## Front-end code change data
——————————

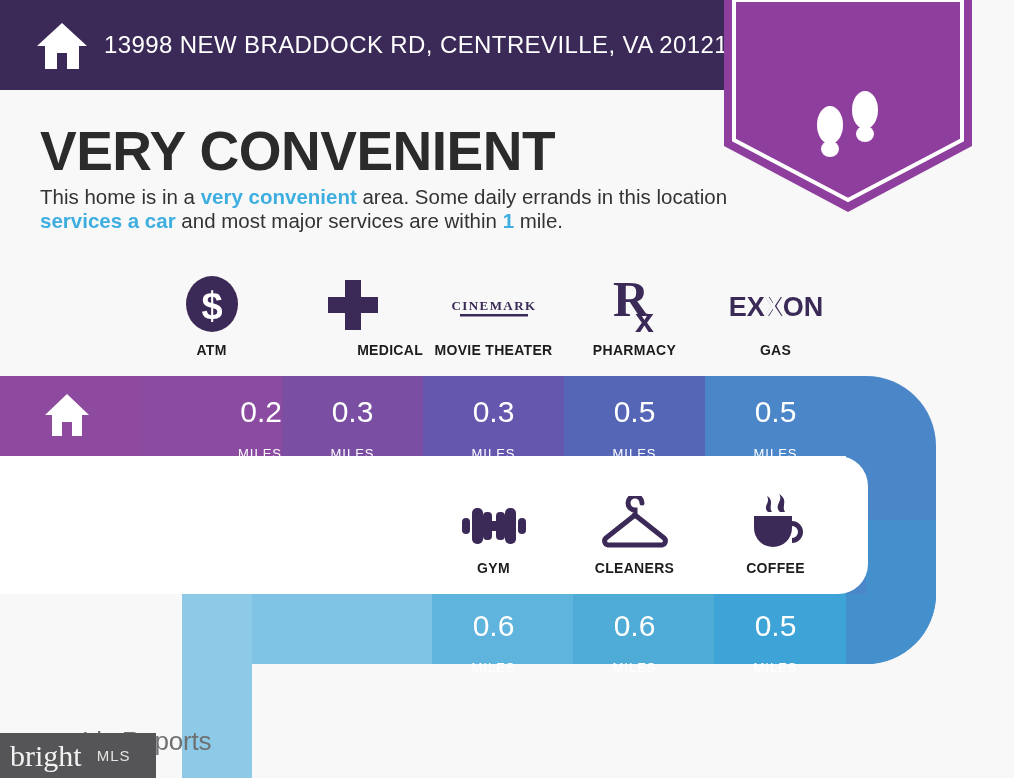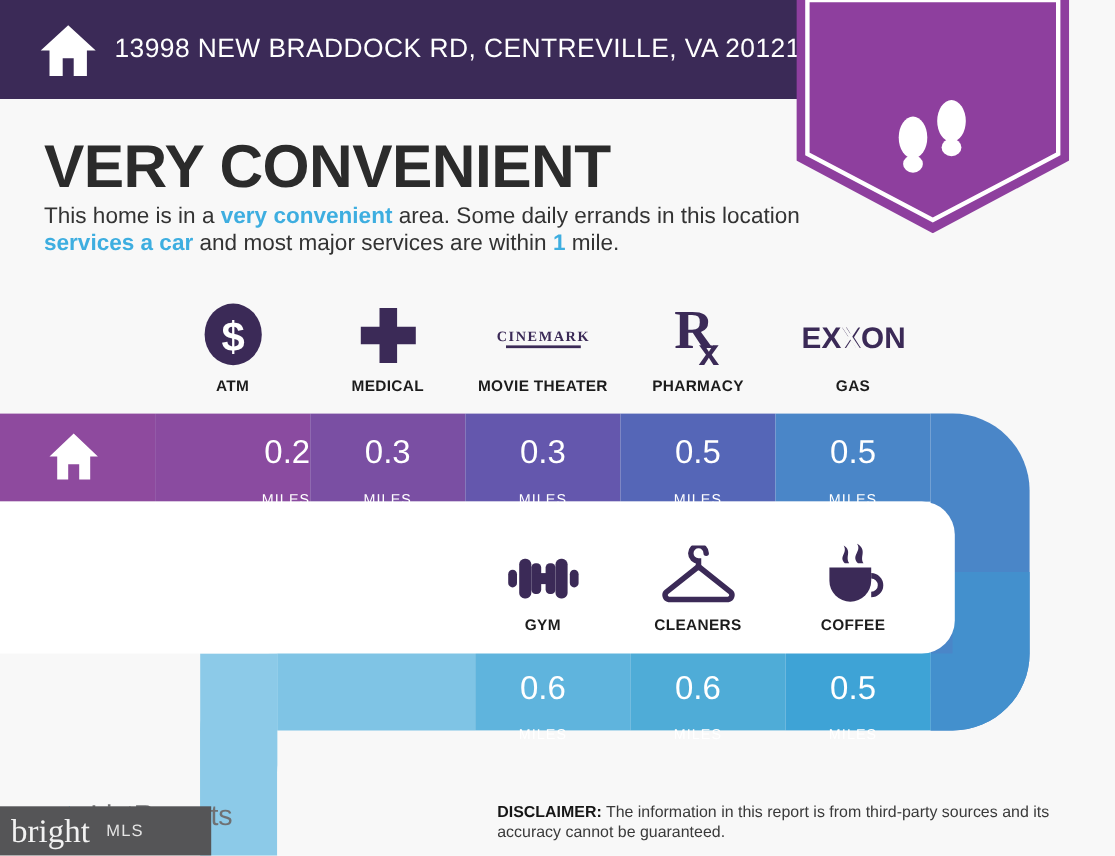--- a/index.html
+++ b/index.html
@@ -276,7 +276,7 @@
     <div class="icon-label">ATM</div>
   </div>
 
-  <div class="icon-cell" style="left:282px; top:272px;">
+  <div class="icon-cell" style="left:282px; top:272px;text-align:right;">
     <div class="icon-art">
       <svg width="58" height="58" viewBox="0 0 58 58">
         <path fill="#3b2a57" d="M21,4 H37 V21 H54 V37 H37 V54 H21 V37 H4 V21 H21 Z"></path>

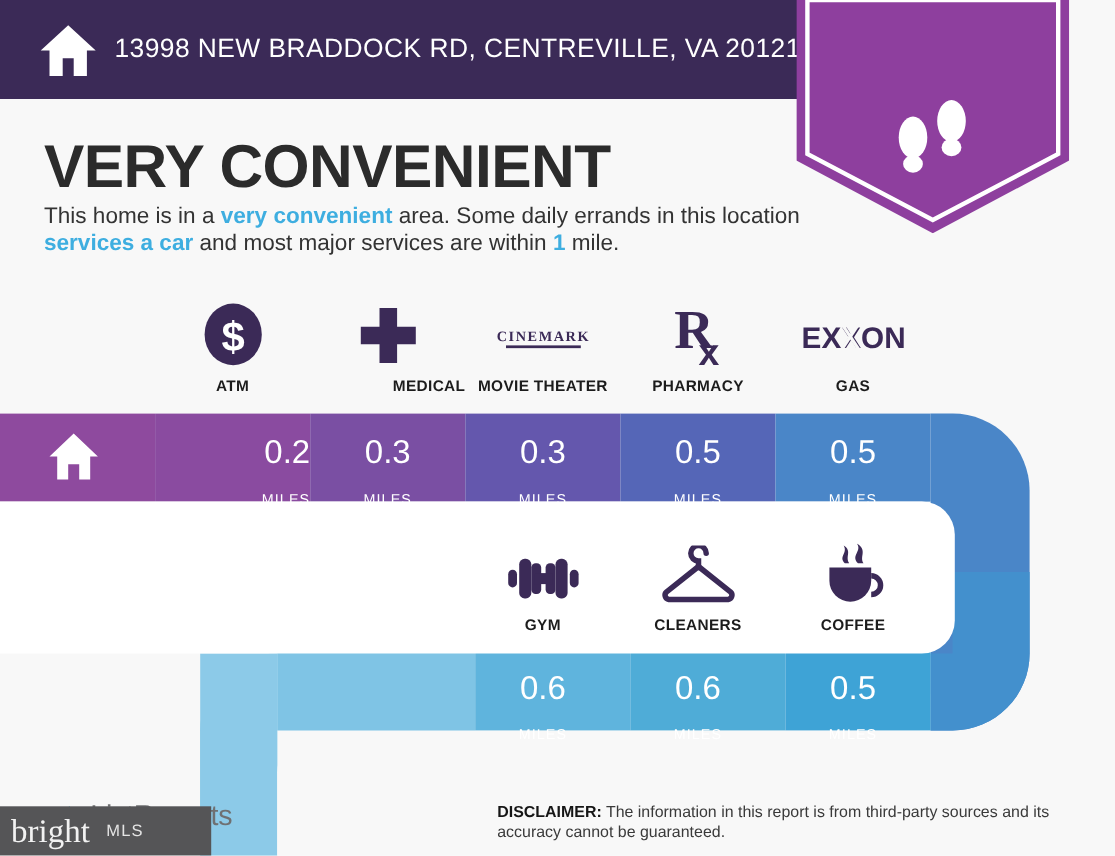--- a/index.html
+++ b/index.html
@@ -171,7 +171,7 @@
   #footer-bright {
     position: absolute;
     left: 0px; top: 733px;
-    width: 192px; height: 45px;
+    width: 156px; height: 45px;
     background: #555557;
     z-index: 4;
     display: flex;

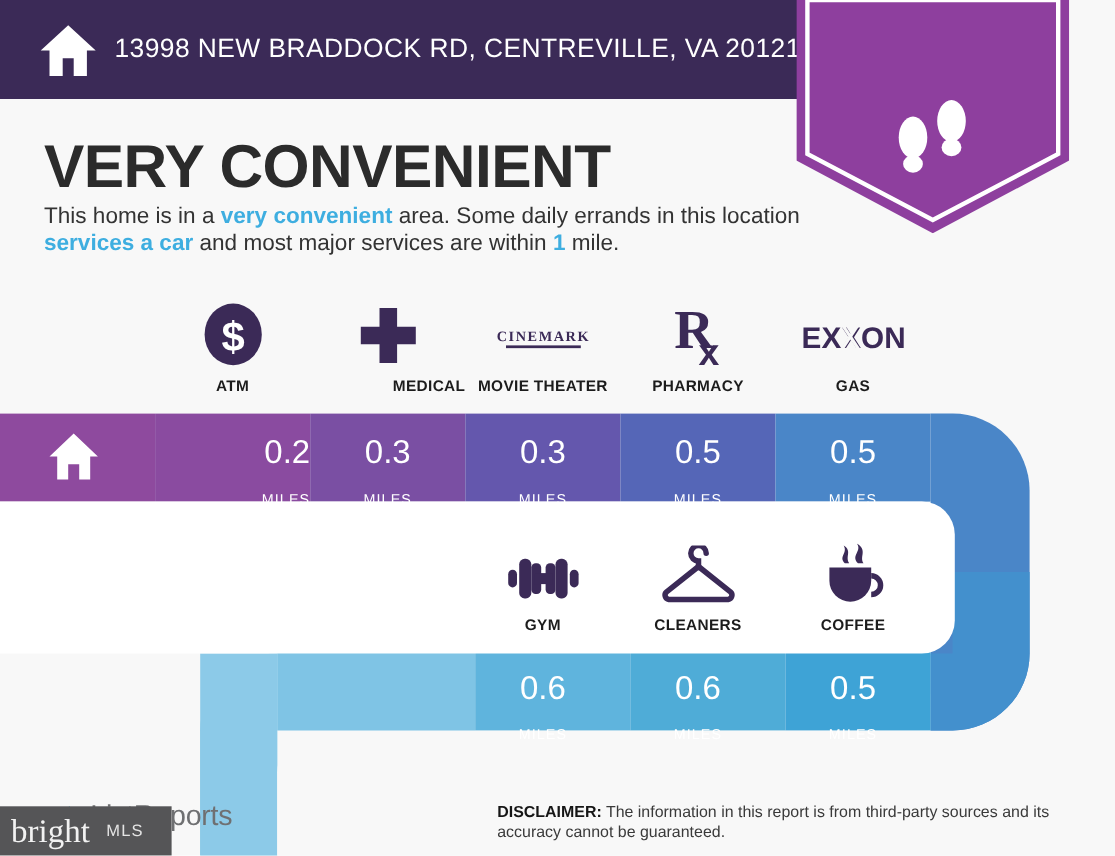--- a/index.html
+++ b/index.html
@@ -407,7 +407,6 @@
     <span id="bright-mls">MLS</span>
   </div>
 
-  <div id="disclaimer"><b>DISCLAIMER:</b><span> The information in this report is from third-party sources and its accuracy cannot be guaranteed.</span></div>
 
 </div>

——————————

Isolate the lines above that contain the word "style" and copy them.

-  <div class="icon-cell" style="left:282px; top:272px;">
+  <div class="icon-cell" style="left:282px; top:272px;text-align:right;">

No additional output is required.